▶ EXERCISE DETAILS
Go through the listing below and write out exactly the lines from the one that mentions "- Opinions received" through the one that mentions "iii the Verve", minus the pictures.

▶ SOURCE MATERIAL
● ● ●
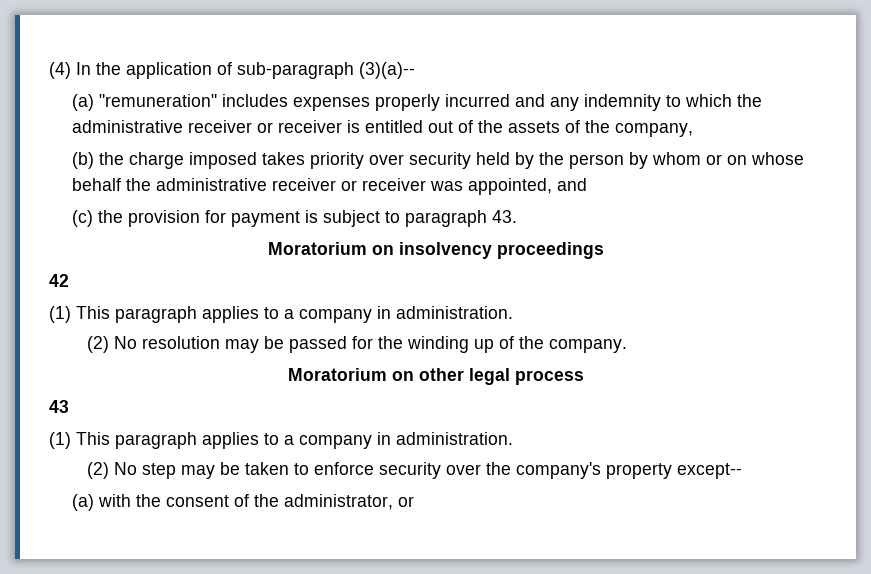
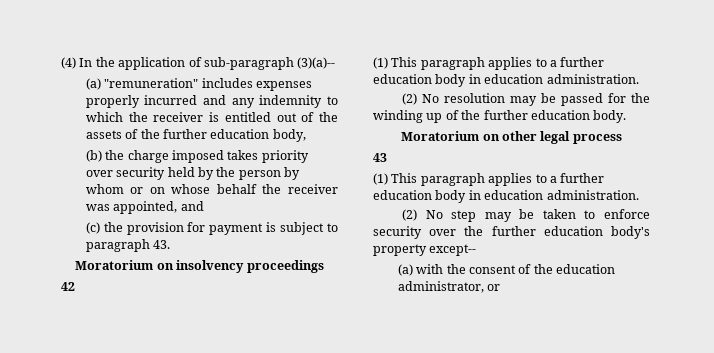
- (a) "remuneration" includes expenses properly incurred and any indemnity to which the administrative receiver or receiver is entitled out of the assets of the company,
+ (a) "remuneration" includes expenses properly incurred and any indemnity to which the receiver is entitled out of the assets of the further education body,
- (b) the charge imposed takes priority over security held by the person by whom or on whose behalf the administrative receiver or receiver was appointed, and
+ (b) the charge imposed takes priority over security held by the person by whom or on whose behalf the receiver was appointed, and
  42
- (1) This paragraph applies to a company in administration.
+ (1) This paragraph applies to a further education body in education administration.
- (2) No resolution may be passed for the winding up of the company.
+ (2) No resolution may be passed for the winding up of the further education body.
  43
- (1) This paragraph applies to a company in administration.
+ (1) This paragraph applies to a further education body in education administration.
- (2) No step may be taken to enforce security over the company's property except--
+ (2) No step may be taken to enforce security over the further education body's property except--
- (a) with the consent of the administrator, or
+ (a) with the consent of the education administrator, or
● ● ●
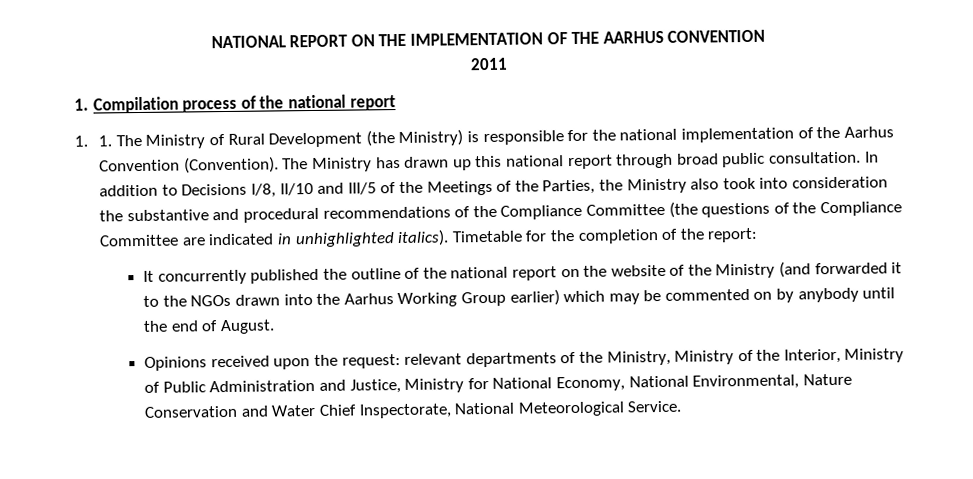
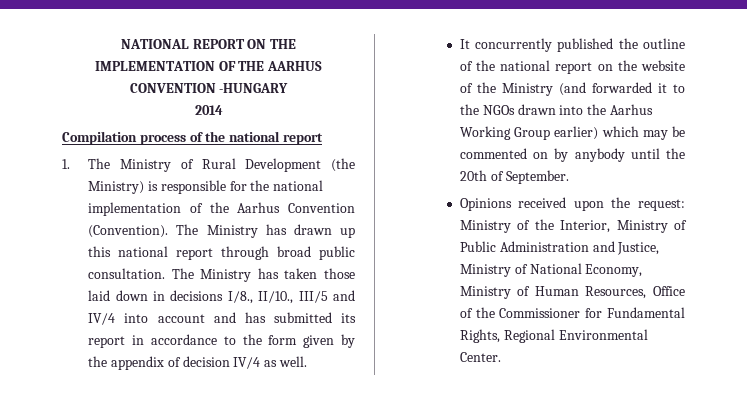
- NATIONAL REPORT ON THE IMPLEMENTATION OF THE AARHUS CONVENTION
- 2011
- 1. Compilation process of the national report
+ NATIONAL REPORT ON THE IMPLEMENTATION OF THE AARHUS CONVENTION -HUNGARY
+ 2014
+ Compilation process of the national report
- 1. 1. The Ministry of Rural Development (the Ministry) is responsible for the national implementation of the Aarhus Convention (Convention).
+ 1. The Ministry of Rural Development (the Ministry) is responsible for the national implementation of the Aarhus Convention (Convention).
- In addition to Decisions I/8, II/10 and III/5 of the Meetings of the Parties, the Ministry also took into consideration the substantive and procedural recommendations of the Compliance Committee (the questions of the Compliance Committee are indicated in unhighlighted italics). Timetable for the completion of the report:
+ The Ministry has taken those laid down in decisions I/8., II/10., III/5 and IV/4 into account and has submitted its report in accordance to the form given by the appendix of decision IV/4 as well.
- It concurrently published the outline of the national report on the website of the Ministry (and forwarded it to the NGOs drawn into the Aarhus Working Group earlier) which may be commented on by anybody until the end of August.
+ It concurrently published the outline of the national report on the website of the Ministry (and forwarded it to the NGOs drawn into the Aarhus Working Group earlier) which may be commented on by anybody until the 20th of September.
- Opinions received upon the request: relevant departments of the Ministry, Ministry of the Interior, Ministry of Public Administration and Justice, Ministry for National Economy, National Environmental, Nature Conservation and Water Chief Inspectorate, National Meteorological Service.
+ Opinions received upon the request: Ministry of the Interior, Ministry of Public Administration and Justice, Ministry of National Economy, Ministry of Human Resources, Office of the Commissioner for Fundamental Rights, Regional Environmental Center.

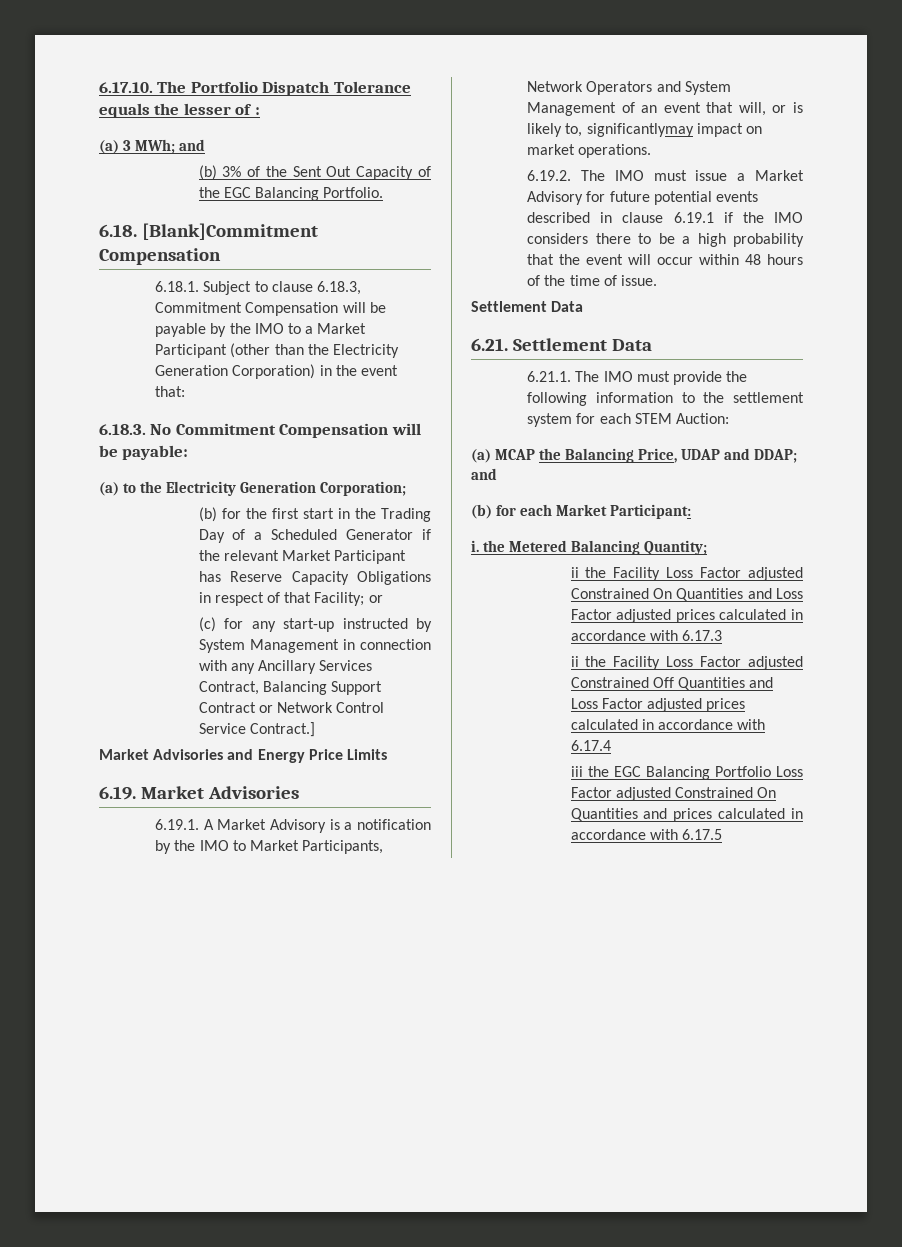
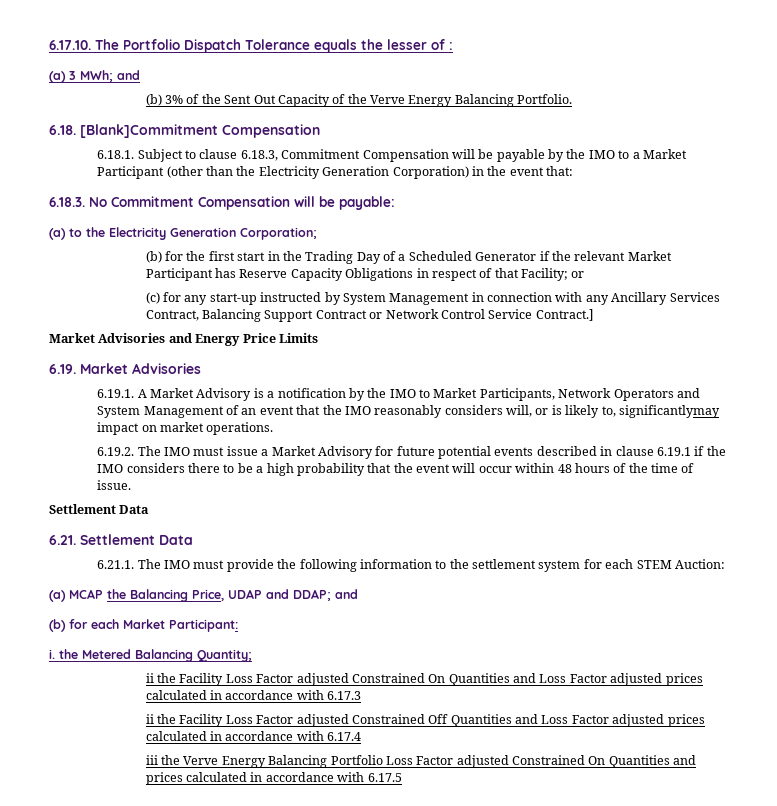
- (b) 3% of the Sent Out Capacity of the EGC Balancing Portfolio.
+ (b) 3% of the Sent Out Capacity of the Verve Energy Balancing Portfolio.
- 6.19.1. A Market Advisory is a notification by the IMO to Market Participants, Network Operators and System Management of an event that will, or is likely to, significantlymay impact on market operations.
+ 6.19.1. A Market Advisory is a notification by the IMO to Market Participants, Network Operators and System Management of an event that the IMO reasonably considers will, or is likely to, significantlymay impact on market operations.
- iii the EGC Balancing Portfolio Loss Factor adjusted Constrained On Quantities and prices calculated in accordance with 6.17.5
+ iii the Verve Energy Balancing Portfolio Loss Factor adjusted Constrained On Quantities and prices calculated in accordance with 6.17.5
● ● ●
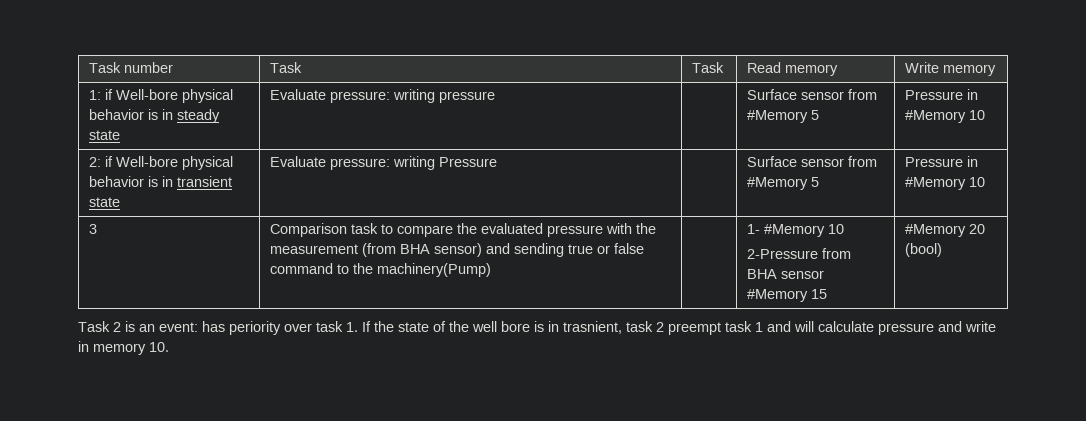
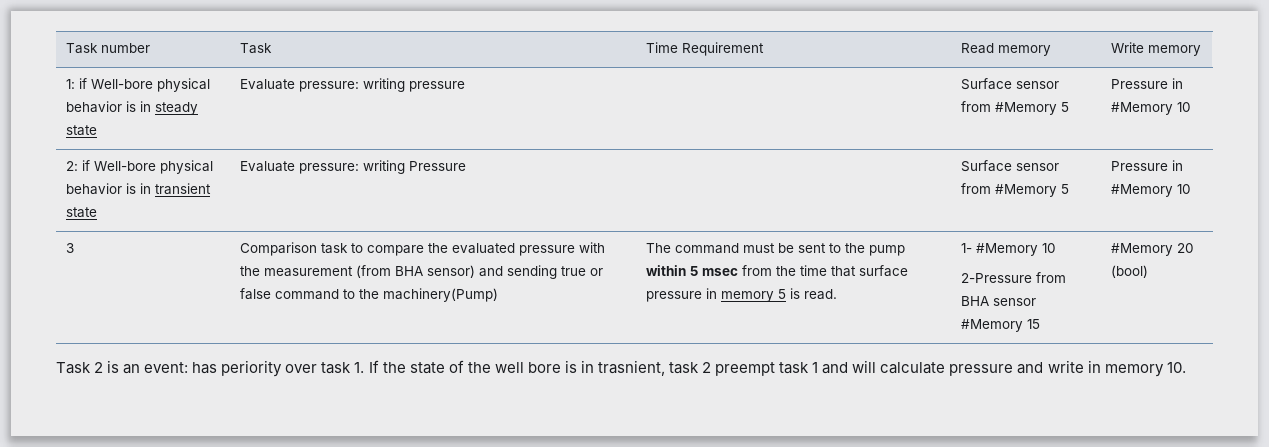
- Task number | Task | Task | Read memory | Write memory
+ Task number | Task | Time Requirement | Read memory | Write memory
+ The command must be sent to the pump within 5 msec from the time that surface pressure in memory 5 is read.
● ● ●
▶ SOLUTION TO THIS EXERCISE
- Opinions received upon the request: relevant departments of the Ministry, Ministry of the Interior, Ministry of Public Administration and Justice, Ministry for National Economy, National Environmental, Nature Conservation and Water Chief Inspectorate, National Meteorological Service.
+ Opinions received upon the request: Ministry of the Interior, Ministry of Public Administration and Justice, Ministry of National Economy, Ministry of Human Resources, Office of the Commissioner for Fundamental Rights, Regional Environmental Center.

- (b) 3% of the Sent Out Capacity of the EGC Balancing Portfolio.
+ (b) 3% of the Sent Out Capacity of the Verve Energy Balancing Portfolio.
- 6.19.1. A Market Advisory is a notification by the IMO to Market Participants, Network Operators and System Management of an event that will, or is likely to, significantlymay impact on market operations.
+ 6.19.1. A Market Advisory is a notification by the IMO to Market Participants, Network Operators and System Management of an event that the IMO reasonably considers will, or is likely to, significantlymay impact on market operations.
- iii the EGC Balancing Portfolio Loss Factor adjusted Constrained On Quantities and prices calculated in accordance with 6.17.5
+ iii the Verve Energy Balancing Portfolio Loss Factor adjusted Constrained On Quantities and prices calculated in accordance with 6.17.5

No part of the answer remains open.